[[ Dataset entries, beginning ]]
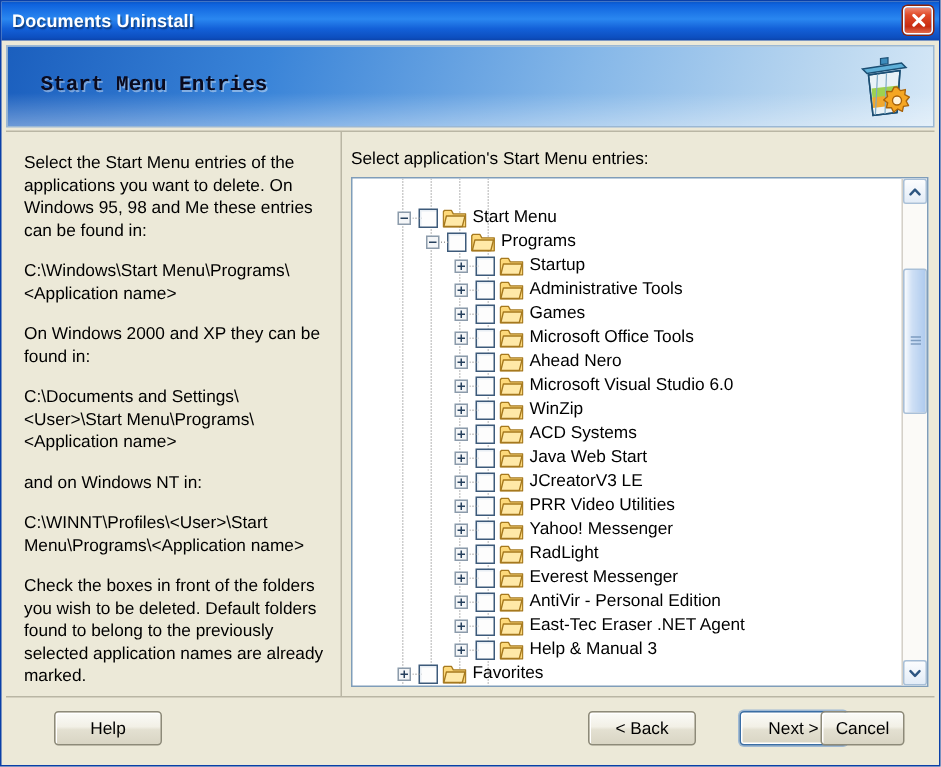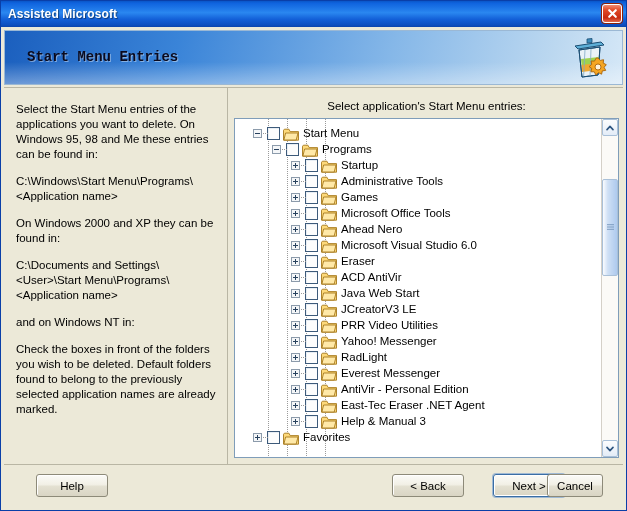"Assisted Microsoft" span.tb-text { text: Assisted Microsoft -> Documents Uninstall }
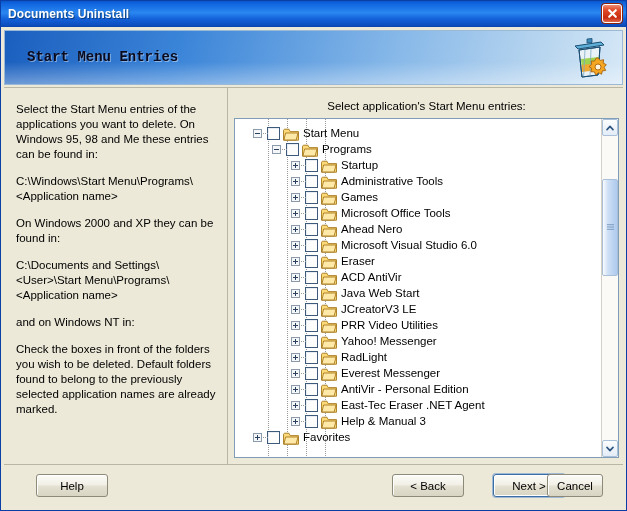"Select application's Start Menu entries:" .right-label { text-align: center -> none }
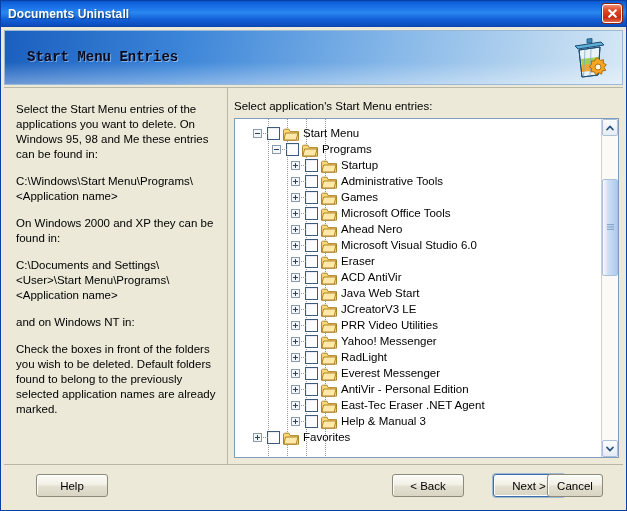"Start Menu" .tree-rows { padding-left: none -> 12px; top: 6px -> 18px }
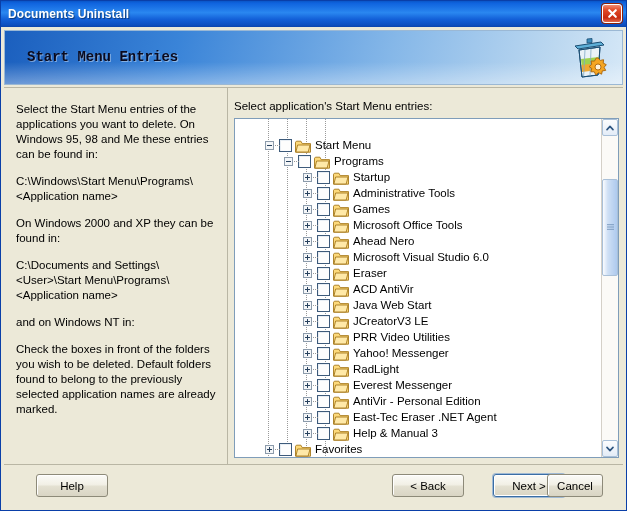"Eraser" span.tlabel { text: Eraser -> WinZip }
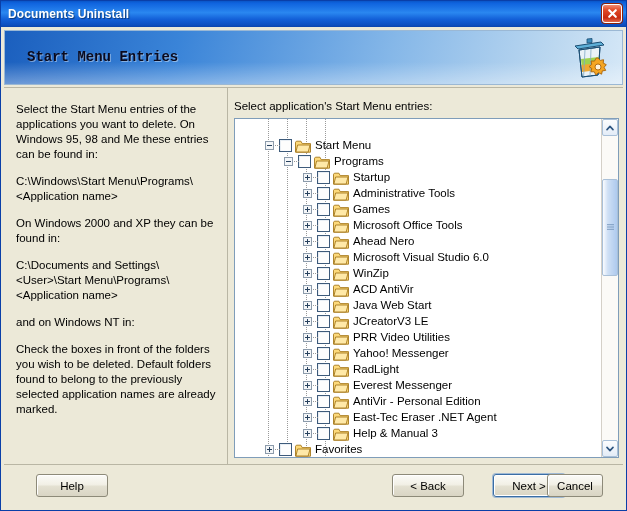"ACD AntiVir" span.tlabel { text: AntiVir -> Systems }
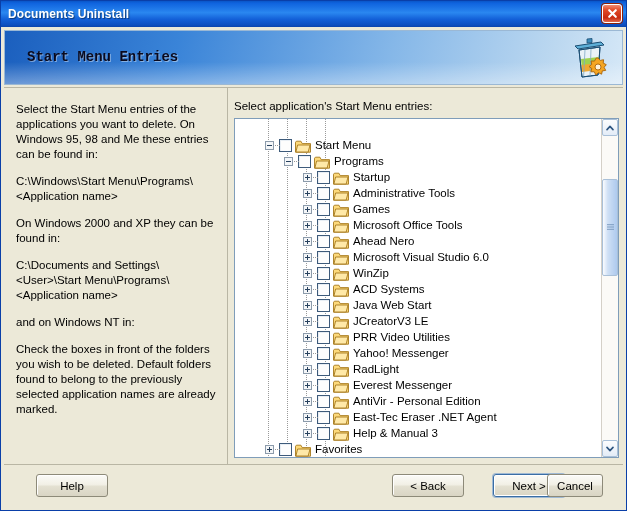"C:\WINNT\Profiles\<User>\Start" p { html: none -> <p>C:\WINNT\Profiles\&lt;User&gt;\Start Menu\Programs\&lt;Application name&gt;</p> }
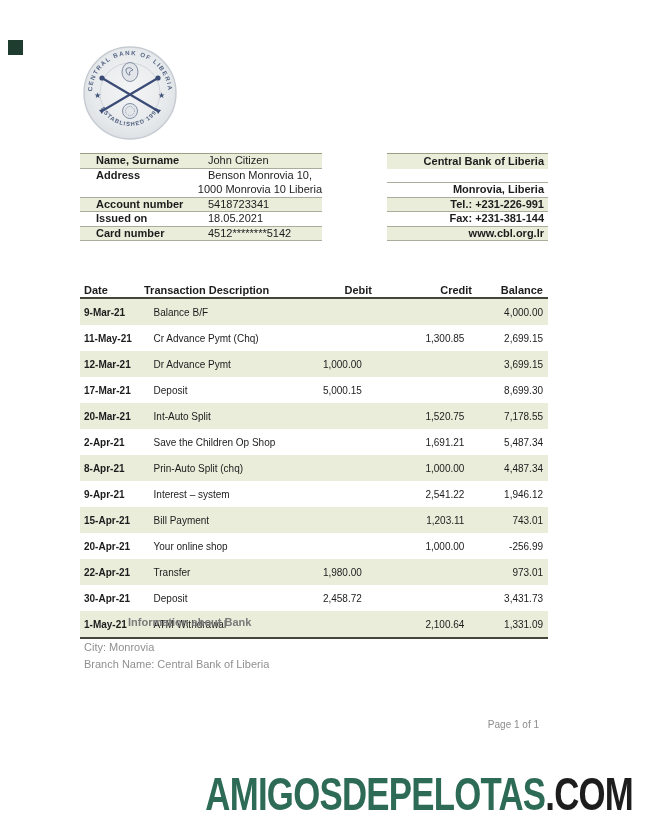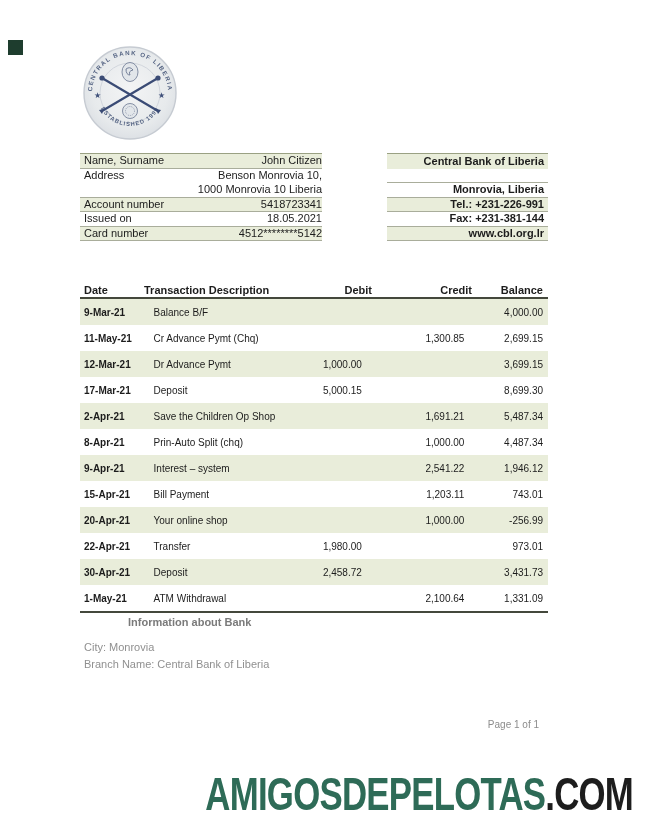"Name, Surname" .info-label { font-weight: normal -> bold; padding-left: 4px -> 16px }
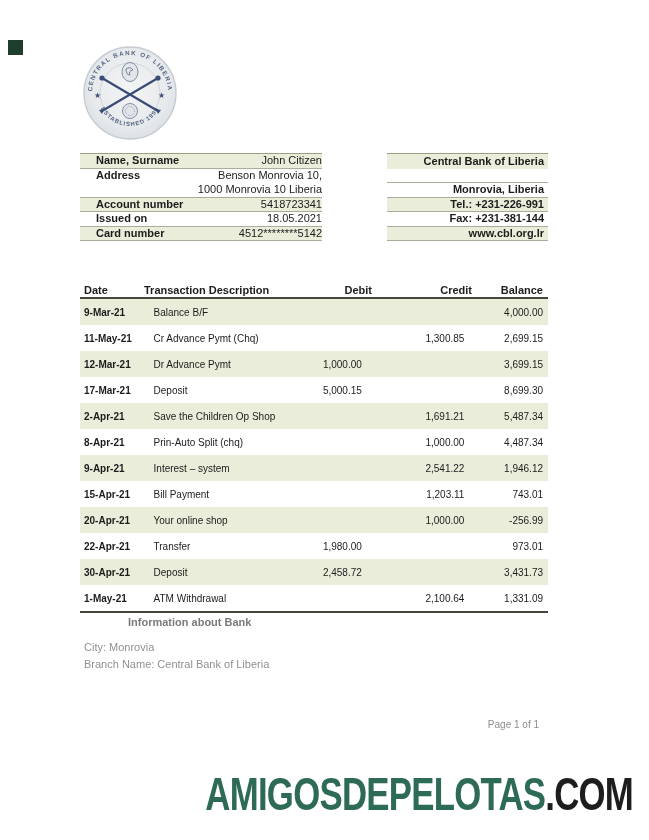"John Citizen" .info-value { text-align: right -> none }
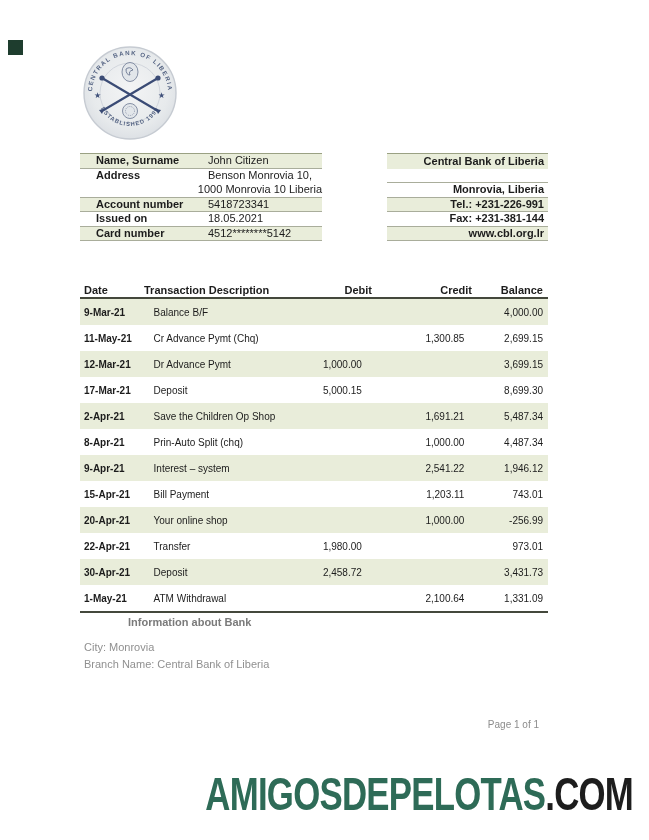"20-Mar-21" div.tx-row { html: none -> <div> <div>20-Mar-21</div> <div>Int-Auto Split</div> <div></div> <div>1,520.75</div> <div>7,178.55</div> </div> }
[[ Dataset entries, end ]]
**Aim of the exercise:** Pictures aside, reproduce every record exactly as it stands.

**Result of the exercise:**
"Assisted Microsoft" span.tb-text { text: Assisted Microsoft -> Documents Uninstall }
"Select application's Start Menu entries:" .right-label { text-align: center -> none }
"Start Menu" .tree-rows { padding-left: none -> 12px; top: 6px -> 18px }
"Eraser" span.tlabel { text: Eraser -> WinZip }
"ACD AntiVir" span.tlabel { text: AntiVir -> Systems }
"C:\WINNT\Profiles\<User>\Start" p { html: none -> <p>C:\WINNT\Profiles\&lt;User&gt;\Start Menu\Programs\&lt;Application name&gt;</p> }
"Name, Surname" .info-label { font-weight: normal -> bold; padding-left: 4px -> 16px }
"John Citizen" .info-value { text-align: right -> none }
"20-Mar-21" div.tx-row { html: none -> <div> <div>20-Mar-21</div> <div>Int-Auto Split</div> <div></div> <div>1,520.75</div> <div>7,178.55</div> </div> }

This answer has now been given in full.